Once seeds have been selected, the next step is to add the growing medium. The easiest way to get started is with a store-bought, pre-made potting mix, or soil mixed with compost, added to the container about 2 inches deep.

Since the shoots are harvested while they are immature, seeds need to be planted densely, about a ¼ inch apart, or less. After broadcasting a layer of seed, spread an additional thin layer of medium over the top to cover the seed and press down lightly to secure the seeds.

Water the soil so it is moist, but not sopping wet. Some growers pre-moisten the medium before planting and then water a bit more after. Microgreens generally don’t require much added fertility, but it may help to include a small amount of water-soluble fertilizer, or root-stimulating nutrient solution with the first watering. Rates for these fertilizers are low, around one teaspoon per gallon of water.

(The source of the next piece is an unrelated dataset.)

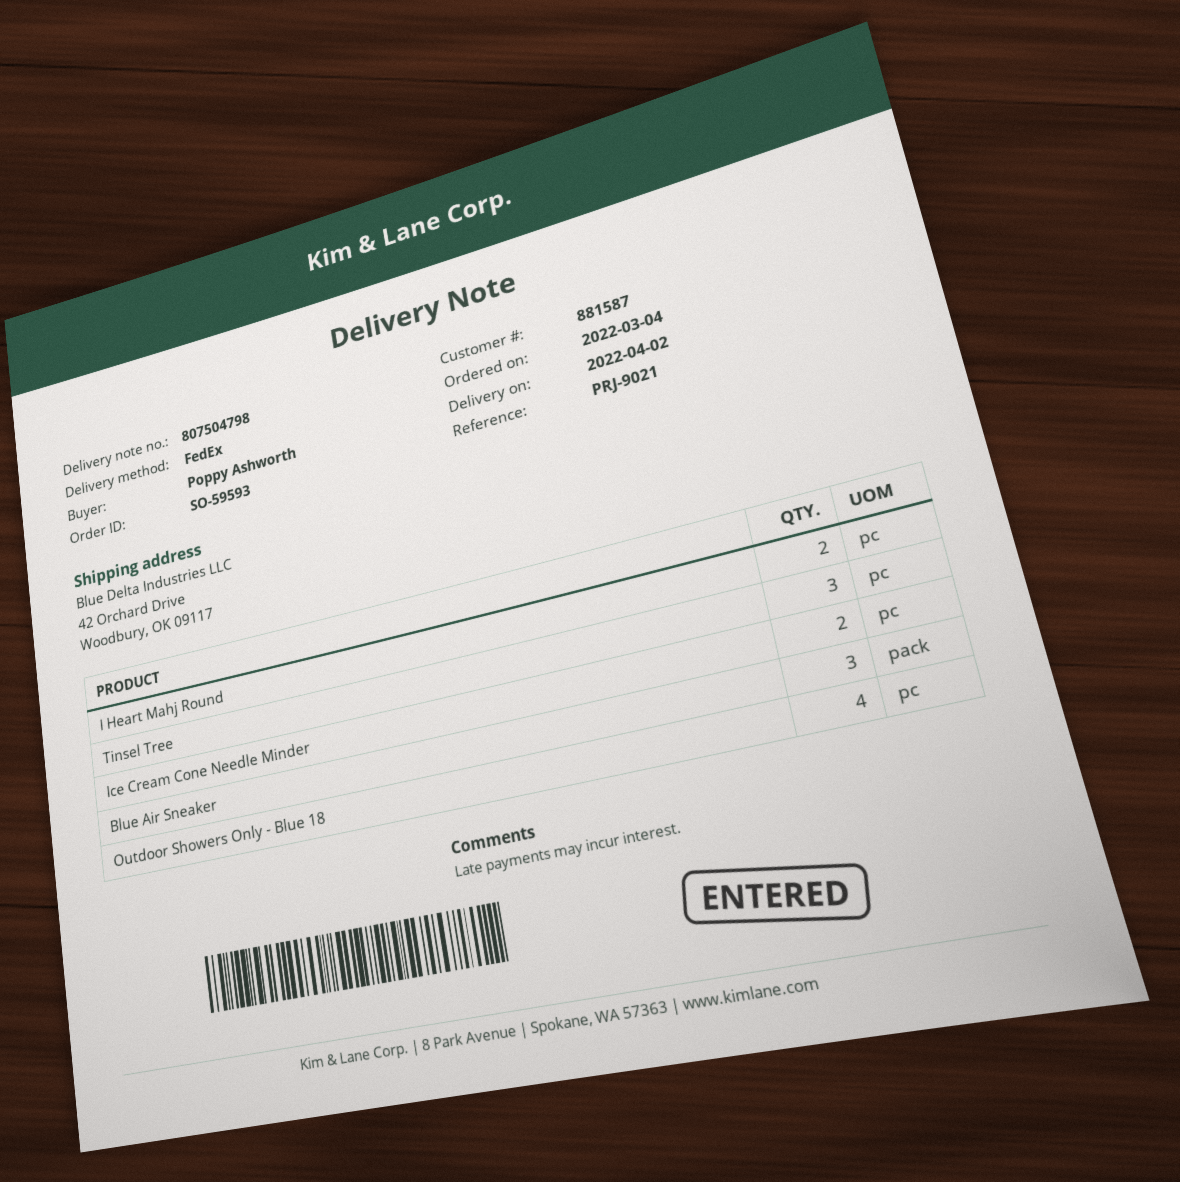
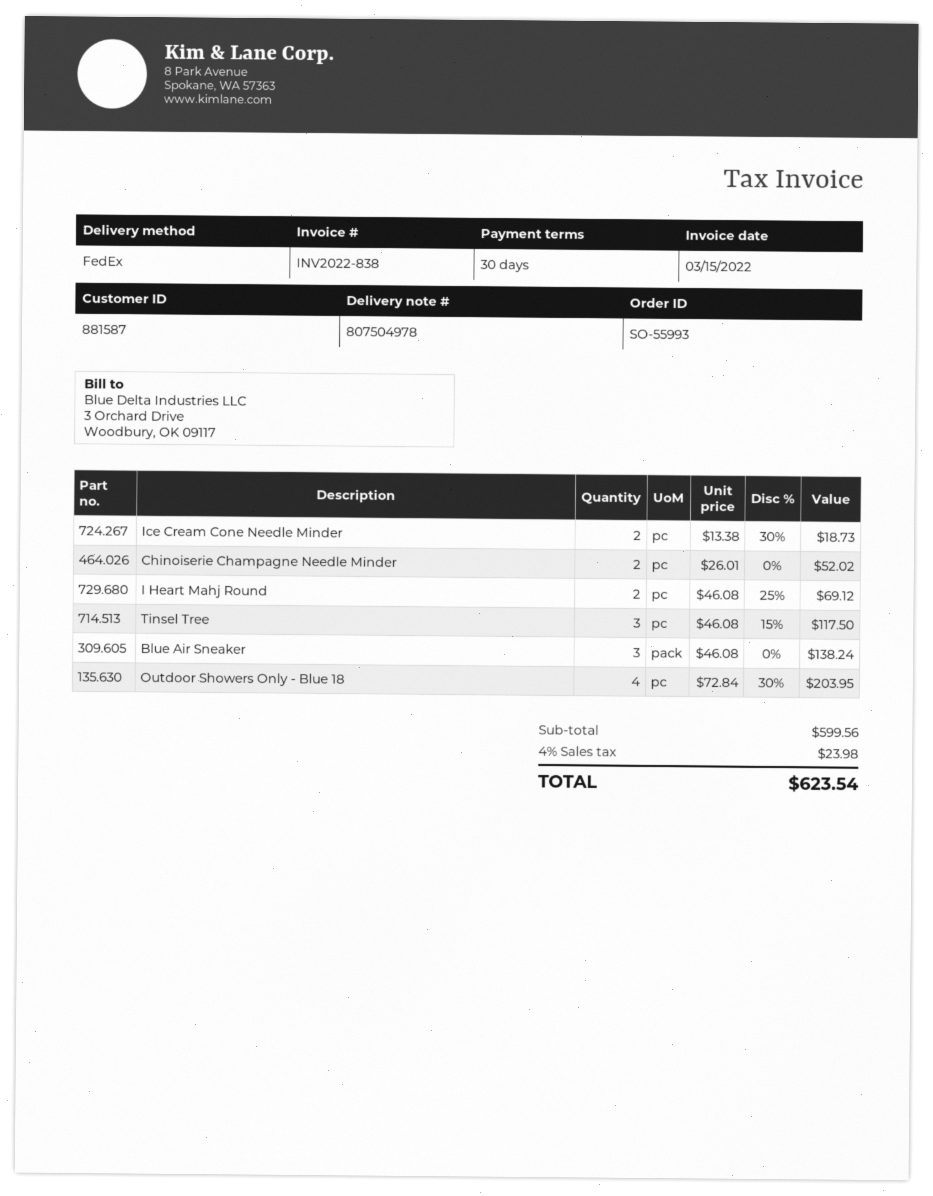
order number: SO-59593 -> SO-55993
delivery note number: 807504798 -> 807504978
Chinoiserie Champagne Needle Minder: none -> 2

Check the container daily to make sure the medium stays moist. Spray the medium once or twice a day, or bottom water the container. By placing the growing container in a tray with a shallow layer of water, it can slowly take up water over several days.

Microgreens need about six to eight hours of light per day for optimal growth. A sunny, south-facing window is preferred. Alternatively, LED grow lights can provide the needed light. Also, keep the temperature in mind. Microgreens grow best around 70° F, but will tolerate down to 50° F, although growing will be slower. A seed-starting heat mat can be used if temperatures are low.

Microgreens are ready to harvest in about 10 to 12 weeks. Take up the whole plant with the roots or cut them at the base with sharp scissors. In both cases, they need to be submerged in cold water and rinsed thoroughly. The greens can be harvested all at once and stored in the fridge, or harvested as needed.

“Compared to their full-grown versions, microgreens offer unique flavors,” Little says. “After a quick wash, you can add them to salad, or a stir-fry and on top of soups and sandwiches for a fresh crunch.”